◆ **Brief**
Find the line containing "part of evolution'." in the entries below. Restate it and each line after it, word for word, up to and including the line containing "- The list of".

Content starts

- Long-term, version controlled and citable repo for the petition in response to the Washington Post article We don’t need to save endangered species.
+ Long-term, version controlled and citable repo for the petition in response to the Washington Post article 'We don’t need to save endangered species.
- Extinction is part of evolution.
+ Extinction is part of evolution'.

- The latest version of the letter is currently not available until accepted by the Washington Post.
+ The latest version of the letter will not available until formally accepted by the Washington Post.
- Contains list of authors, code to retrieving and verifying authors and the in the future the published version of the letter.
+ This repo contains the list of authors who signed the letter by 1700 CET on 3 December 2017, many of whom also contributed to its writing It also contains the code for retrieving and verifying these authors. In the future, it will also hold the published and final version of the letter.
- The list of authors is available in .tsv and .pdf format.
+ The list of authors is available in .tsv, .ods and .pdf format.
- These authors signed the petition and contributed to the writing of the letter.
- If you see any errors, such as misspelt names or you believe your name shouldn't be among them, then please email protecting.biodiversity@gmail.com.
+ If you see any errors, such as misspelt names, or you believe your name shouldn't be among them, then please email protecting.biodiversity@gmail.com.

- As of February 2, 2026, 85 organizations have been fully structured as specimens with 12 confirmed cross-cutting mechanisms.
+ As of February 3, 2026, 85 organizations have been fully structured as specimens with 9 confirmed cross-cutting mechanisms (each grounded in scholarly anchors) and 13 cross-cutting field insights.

Content ends

◆ **Task response**
+ Extinction is part of evolution'.

- The latest version of the letter is currently not available until accepted by the Washington Post.
+ The latest version of the letter will not available until formally accepted by the Washington Post.
- Contains list of authors, code to retrieving and verifying authors and the in the future the published version of the letter.
+ This repo contains the list of authors who signed the letter by 1700 CET on 3 December 2017, many of whom also contributed to its writing It also contains the code for retrieving and verifying these authors. In the future, it will also hold the published and final version of the letter.
- The list of authors is available in .tsv and .pdf format.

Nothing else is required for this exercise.